Em seguida, alguém saiu da casa. Observei quem saiu e retornei o meu olhar para Christopher. Eu sabia que eles eram gêmeos, mas vê-los pessoalmente, era estranho. Incrível, que a natureza pudesse duplicar a vida tão impecavelmente. Bruno era tão alto quanto Christopher, seu cabelo escuro, sua constituição física grande e poderosa. A única diferença entre eles eram os olhos. Bruno parecia gentil.

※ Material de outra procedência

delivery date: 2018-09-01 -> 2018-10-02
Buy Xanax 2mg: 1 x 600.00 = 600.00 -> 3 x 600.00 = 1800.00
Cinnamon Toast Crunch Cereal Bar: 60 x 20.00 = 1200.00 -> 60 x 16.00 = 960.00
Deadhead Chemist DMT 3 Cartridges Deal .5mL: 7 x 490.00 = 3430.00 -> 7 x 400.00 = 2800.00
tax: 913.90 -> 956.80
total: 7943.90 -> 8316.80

Ele cumprimentou seu irmão com um aperto de mão, e eu pude ver pelas expressões em ambos os rostos que o relacionamento deles estava tenso. Bruno olhou para mim e sorriu. Os irmãos se aproximaram juntos. Vê-los era quase surreal.

— Você deve ser Dulce.

Sua voz era tão profunda quanto à de Christopher, mas tinha um tom completamente diferente. Eu me perguntava se era assim que Christopher soaria se ele não tivesse passado os últimos anos de sua vida atrás das grades. Se as circunstâncias em sua vida tivessem sido diferentes.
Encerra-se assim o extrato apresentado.